Milan, nouvelle capitale italienne de la mafia

Puisque nous parlions avant-hier de la Cosa Nostra, qui agit en Sicile, ayons un aperçu sur l’évolution récente de la mafia italienne, à qui on associe communément, en plus de la Cosa Nosta, la Camorra napolitaine et la ‘Ndranghetta calabraise, cette dernière étant la plus puissante.

La mafia est en train, en effet, de gangrener le Nord. Si les grandes villes, comme Turin, Trieste ou Gênes sont relativement épargnées, ce n’est pas le cas des petites villes. Les mafias s’installent en Lombardie, au Piémont, en Ligurie…

Cela commence d’ailleurs à être connu et, pire encore, accepté comme tel. Voici un sondage publié par l’Espresso. La question posée est de savoir si la criminalité organisée est présente « dans les régions du sud » ou « dans tout le pays ». Cette dernière option obtient 61% des réponses.

Ce choix a évolué de manière sidérante dans l’opinion publique italienne, comme on peut le voir dans le graphique suivant. Il est passé de 22% en 2006 à 31% en 2010, 46% en 2014, 61% désormais…

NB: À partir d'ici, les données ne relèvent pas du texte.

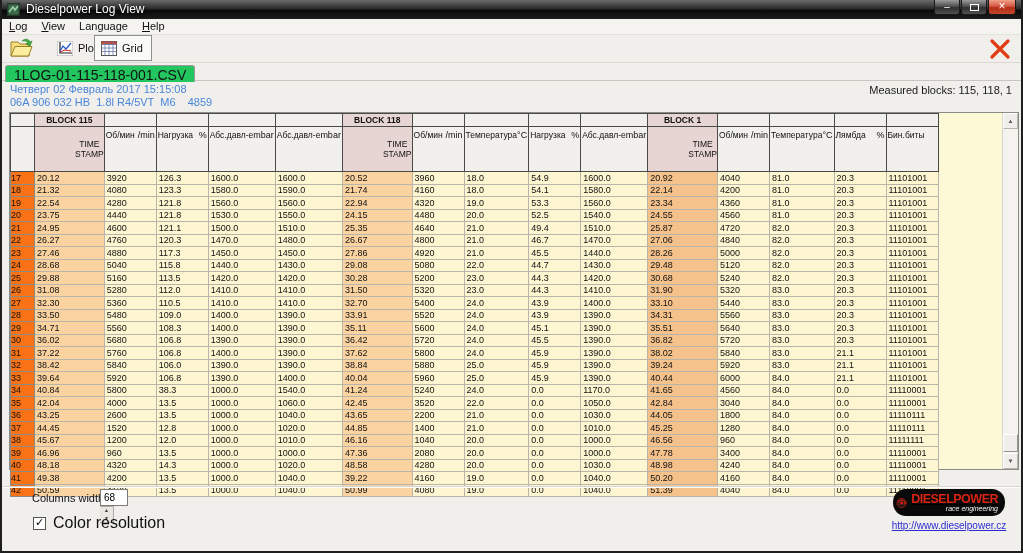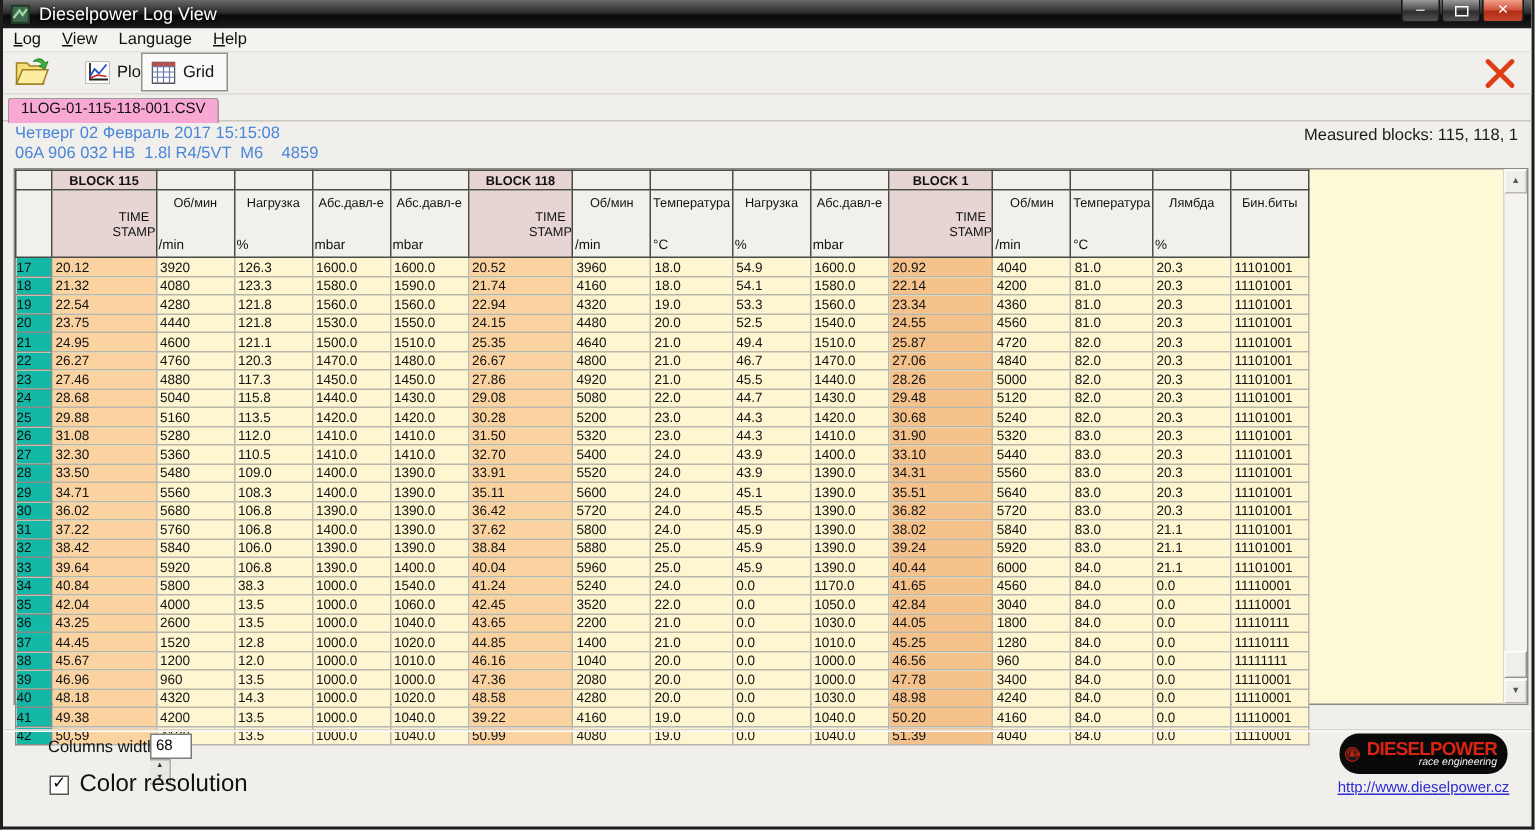"1LOG-01-115-118-001.CSV" .tab { background: #f9a8d4 -> #22c55e; font-size: 10px -> 14px }
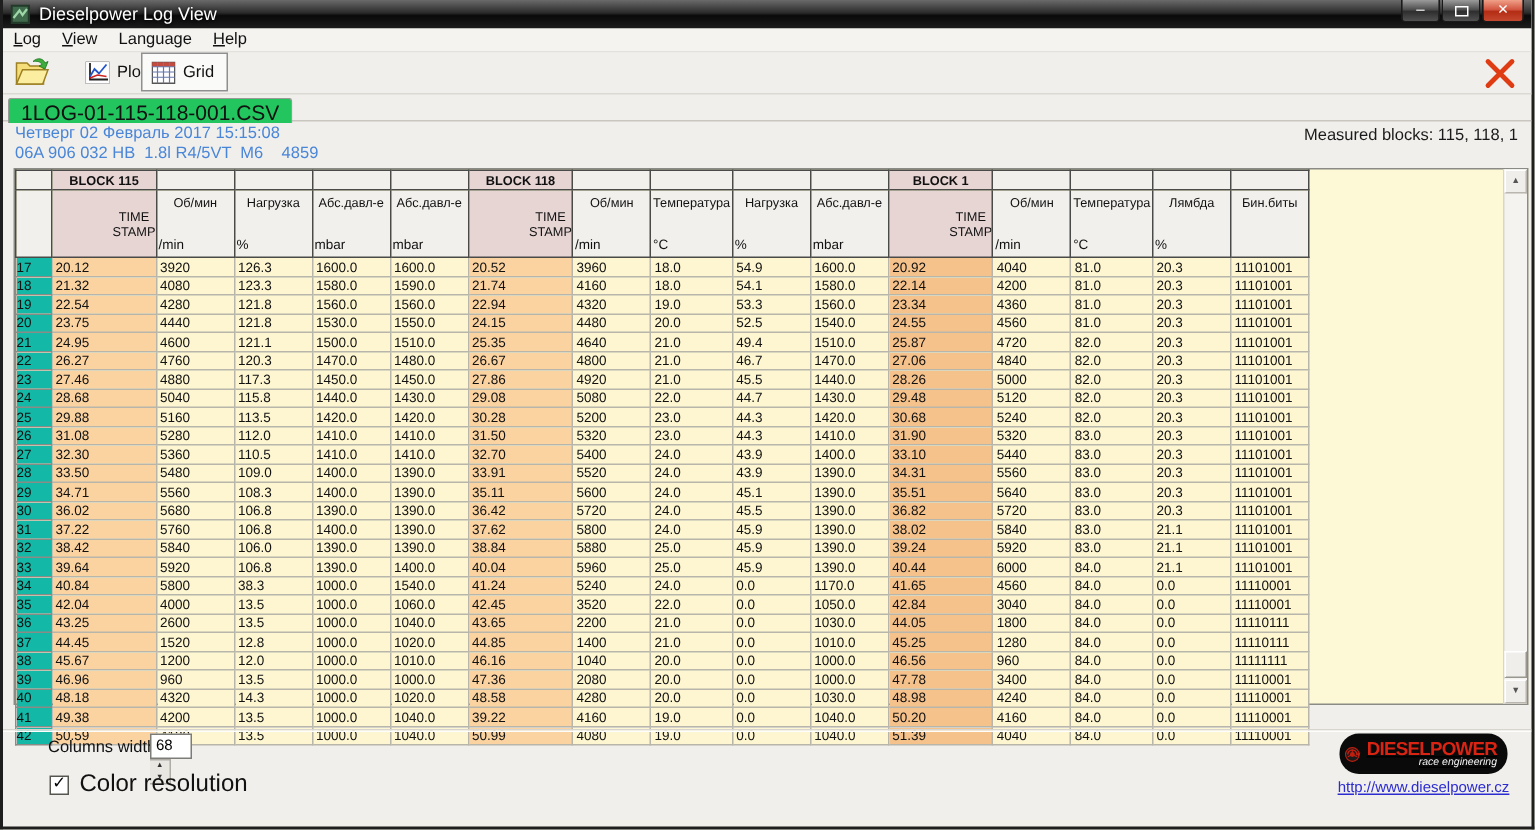"Об/мин" .hwrap { flex-direction: column -> row }
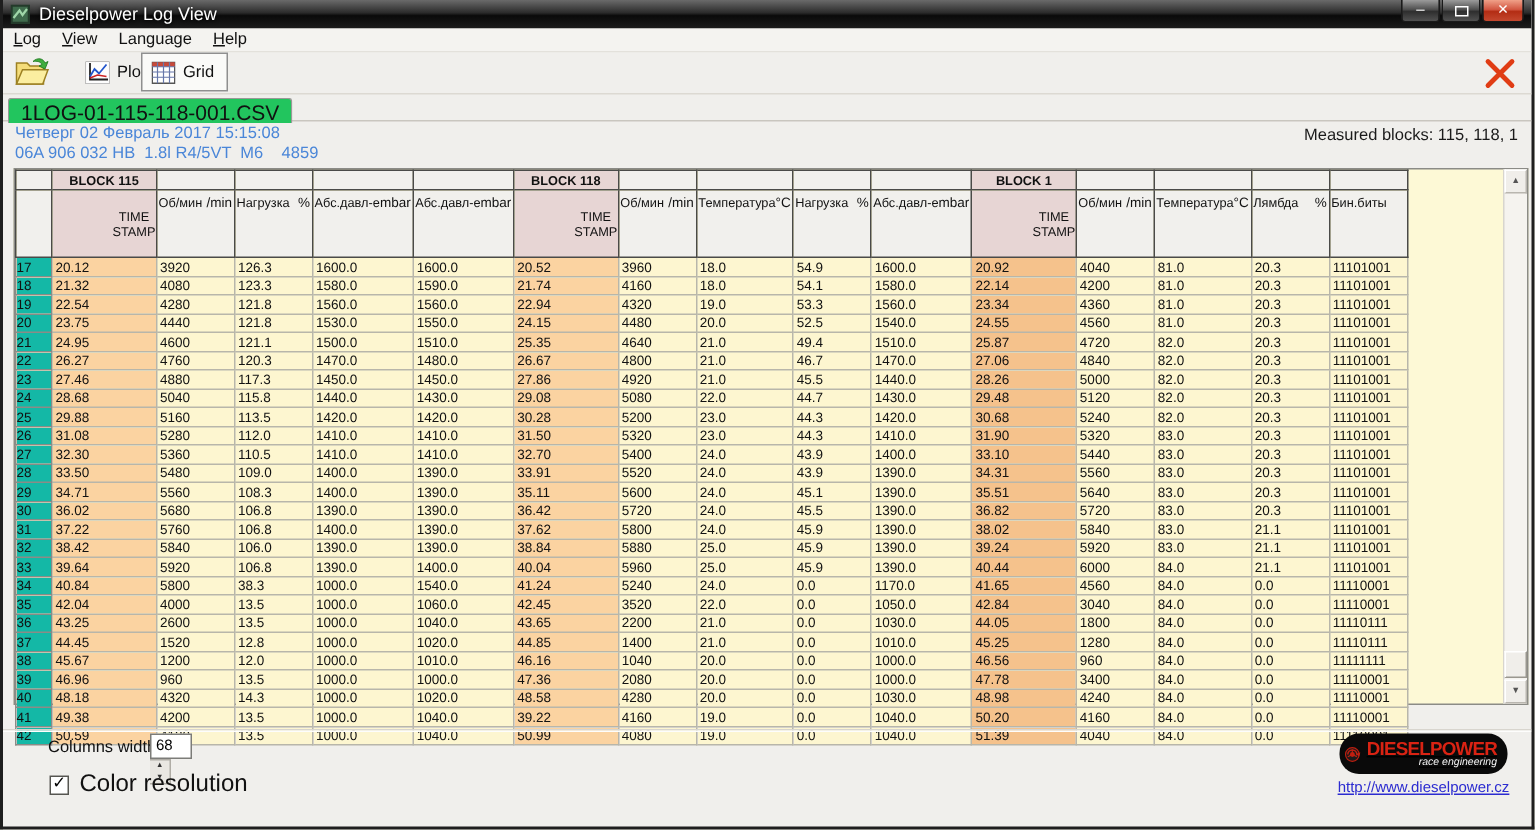"17" table.grid td.rowno { background: #14b8a6 -> #f97316 }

Il est considéré que jusqu’à un quart des dépenses des touristes sont désormais happés par la mafia et voici l’extrait d’un entretien des journalistes Anne Véron et Gadh Charbit publié par Télérama et titré « La capitale de la mafia, aujourd’hui en Italie, c’est Milan » :

Anne Véron : Dans les années 80 et au début des années 90, sous le règne de Toto Riina, un véritable psychopathe, Cosa Nostra a engagé une lutte d’une extrême violence contre le pouvoir, assassinant tous ceux qui se mettaient en travers de sa route : juges, politiques, journalistes… L’Etat a fini par réagir et pendant ce temps-là, la mafia calabraise, plus discrète, moins exposée, s’est développée pour devenir la plus puissante du monde.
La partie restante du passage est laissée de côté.